DDoS-Resilient Architecture Patterns
Shield works best when your architecture absorbs or filters attack traffic before it reaches your application servers.
| Layer | Service | DDoS benefit |
|---|---|---|
| Edge | CloudFront | Absorbs volumetric attacks at AWS edge PoPs, caches reduce origin load |
| DNS | Route 53 | Anycast routing, shuffle sharding isolates traffic, resilient to DNS floods |
| Load balancing | ALB/NLB | Scales independently of backend, Shield Advanced protects the ALB directly |
| Firewall | AWS WAF | Rate-based rules, geo-blocking, IP reputation lists block L7 attack traffic |
| Network | Security Groups / NACLs | Block attack source IPs at VPC level |
The single most impactful DDoS mitigation for web applications is putting CloudFront in front of your origin and blocking all direct traffic to your origin (restrict origin access to CloudFront's IP ranges or use an Origin Access Control header secret). This ensures all traffic passes through CloudFront where Shield and WAF can inspect it.
Shield Response Team (DRT) Engagement
With Shield Advanced, the DRT can access your AWS WAF rules and flow logs (with your permission) to write mitigation rules during an active attack. You must pre-authorize DRT access before an attack occurs.
# Pre-authorize the DRT to access WAF and logs
aws shield associate-drt-role \
--role-arn arn:aws:iam::123456789012:role/AWSShieldDRTAccessRole
# Add a protected resource (must do this before an attack)
aws shield create-protection \
--name "My CloudFront Distribution" \
--resource-arn arn:aws:cloudfront::123456789012:distribution/EDFDVBD6EXAMPLE
# Enable proactive engagement (DRT contacts you)
aws shield update-proactive-engagement --proactive-engagement-status ENABLED
# List active attacks
aws shield list-attacks \
--start-time 2024-01-01T00:00:00Z \
--end-time 2024-01-02T00:00:00ZShield Advanced protections must be explicitly created for each resource you want enhanced protection on. Simply subscribing to Shield Advanced does not automatically protect your existing resources - you must add each ALB, CloudFront distribution, and Elastic IP individually.
Interview Focus Points
- 1What is the difference between Shield Standard and Shield Advanced? When does the cost of Advanced make sense?
- 2What types of DDoS attacks does Shield Standard NOT protect against and what do you add to fill that gap?

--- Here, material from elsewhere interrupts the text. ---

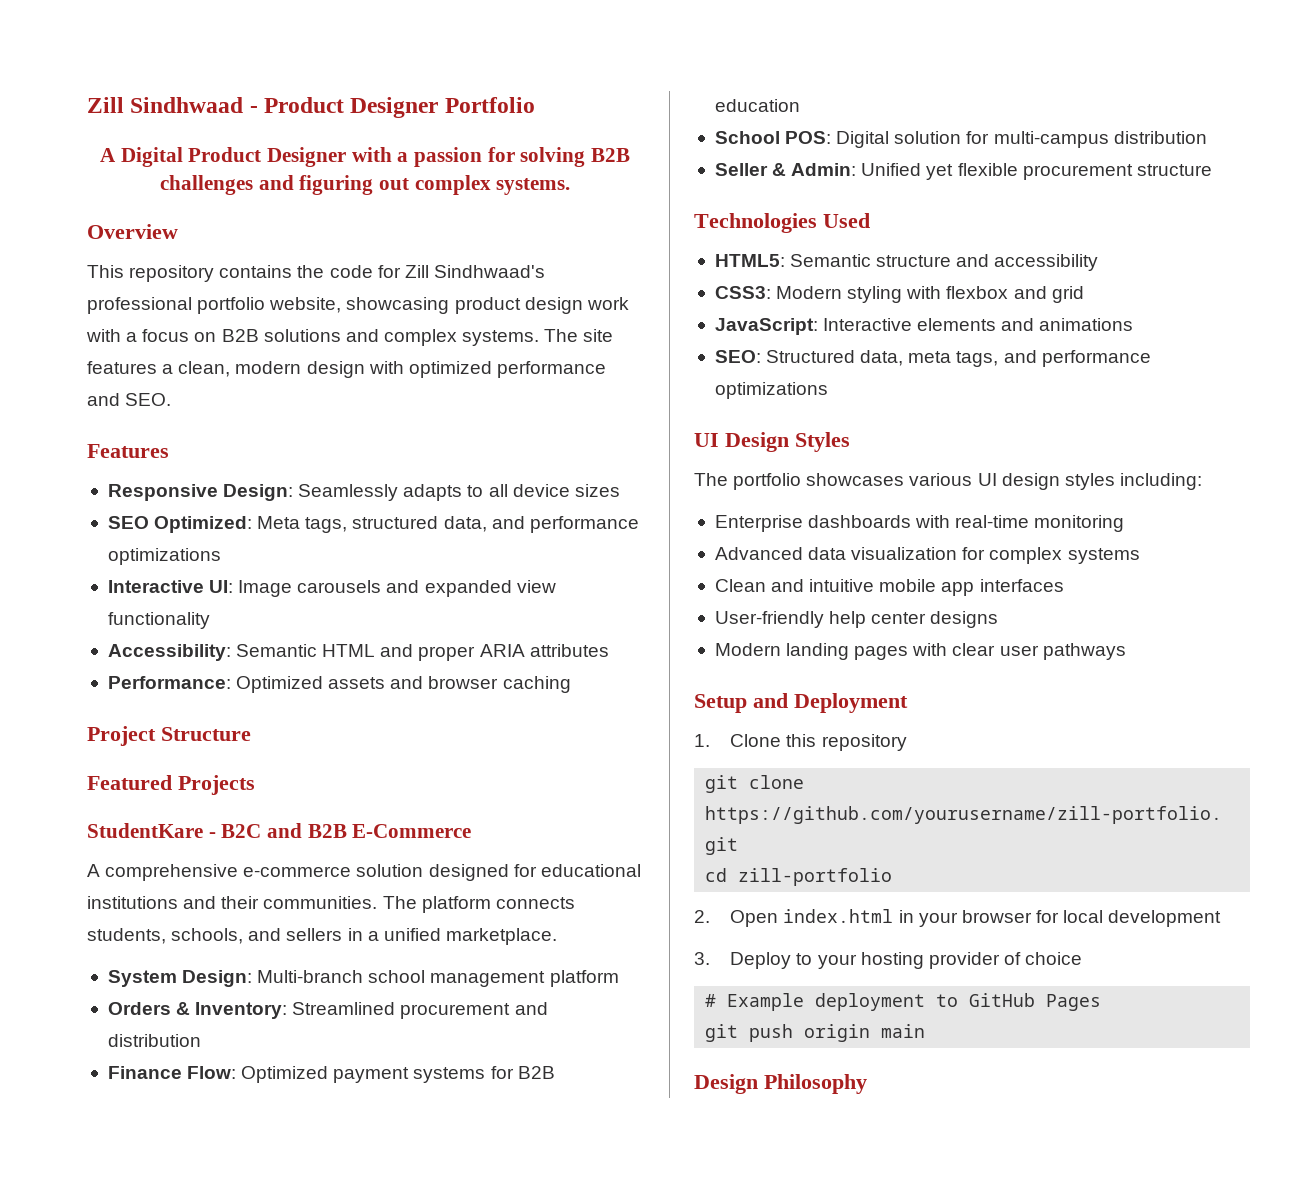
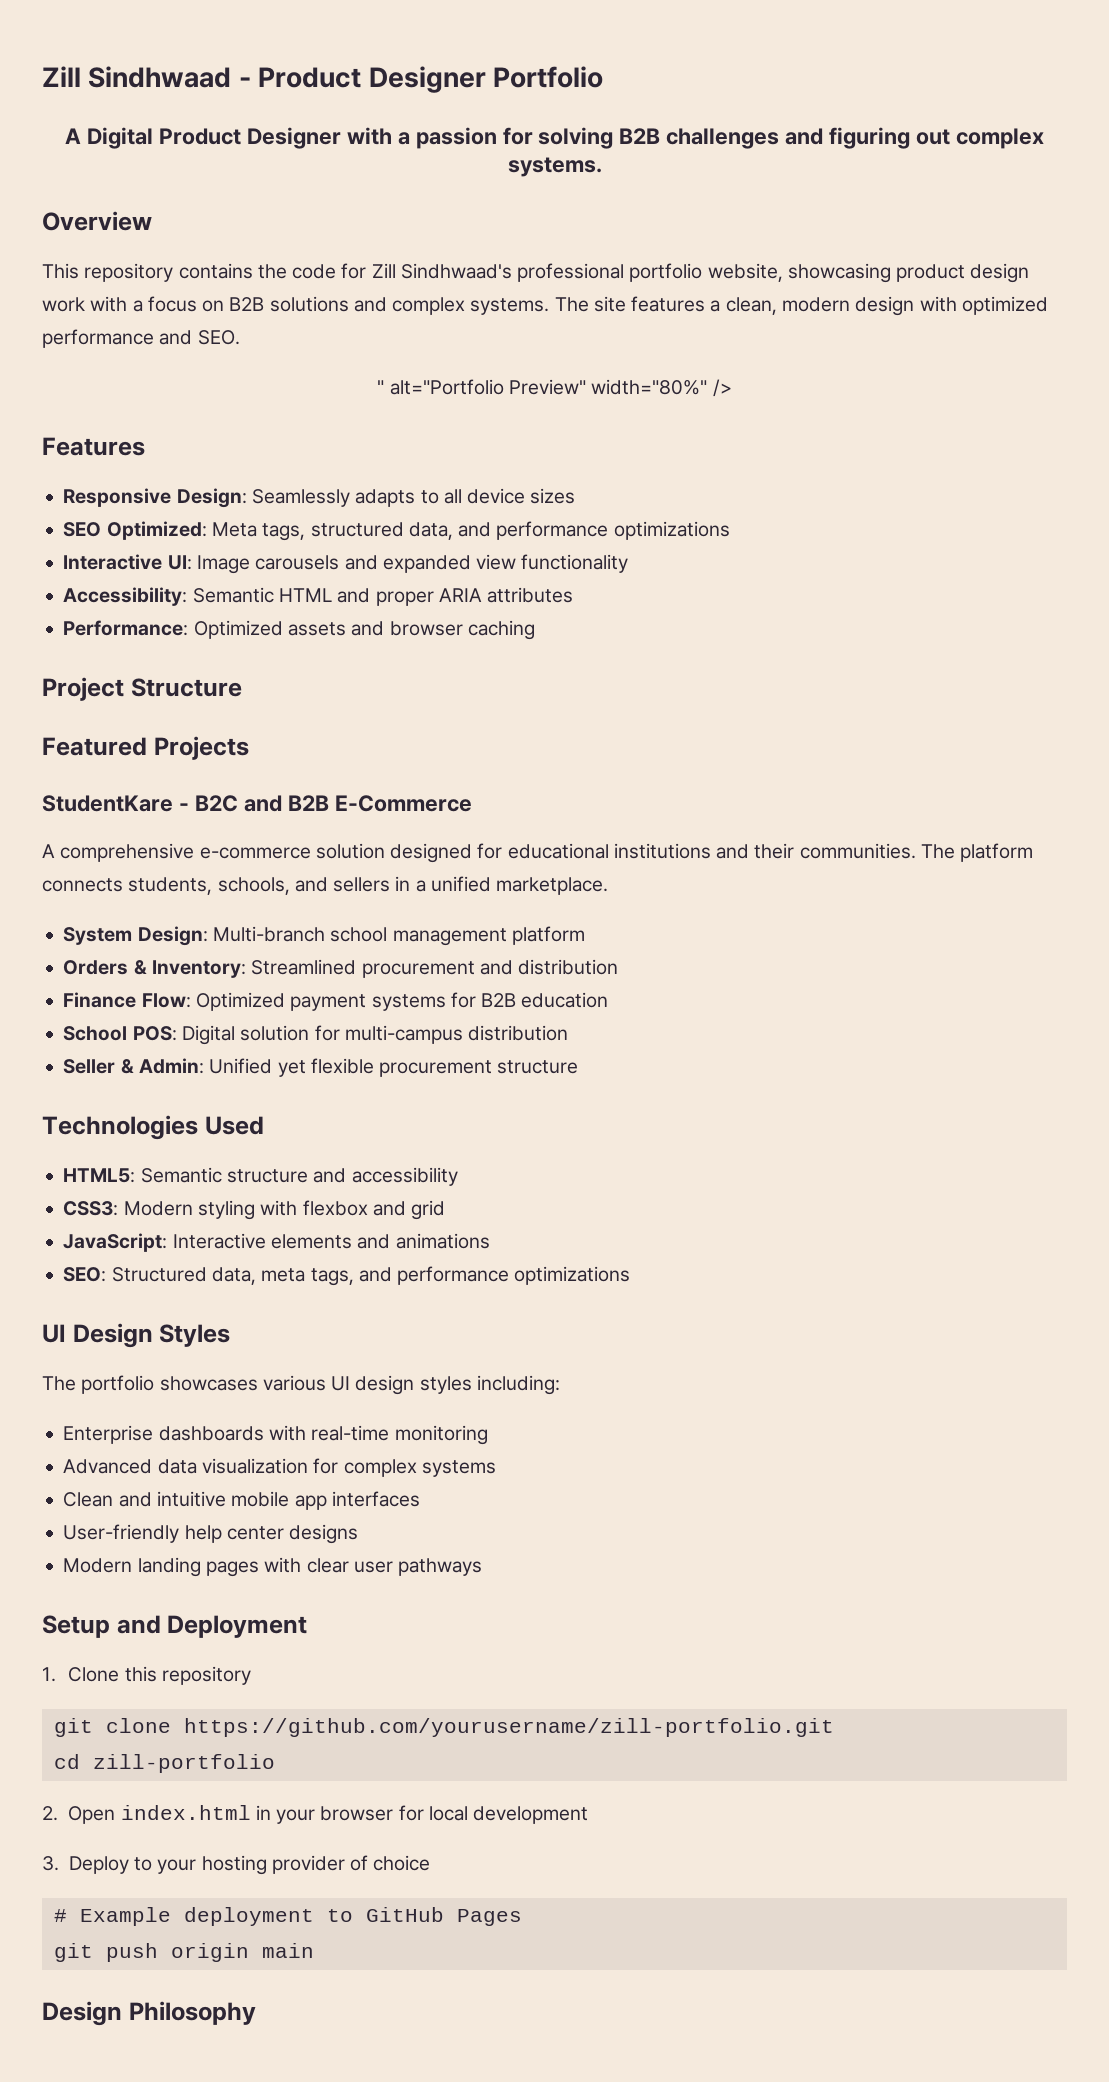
+ " alt="Portfolio Preview" width="80%" />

- 3Walk me through a DDoS-resilient architecture for a high-traffic public API.
- 4What must you do before an attack to enable DRT engagement during a live attack?
- 5How does putting CloudFront in front of your origin improve DDoS resilience?
- 6What is Shield Advanced cost protection and what does it actually cover?
- 7How do you add a resource to Shield Advanced protection?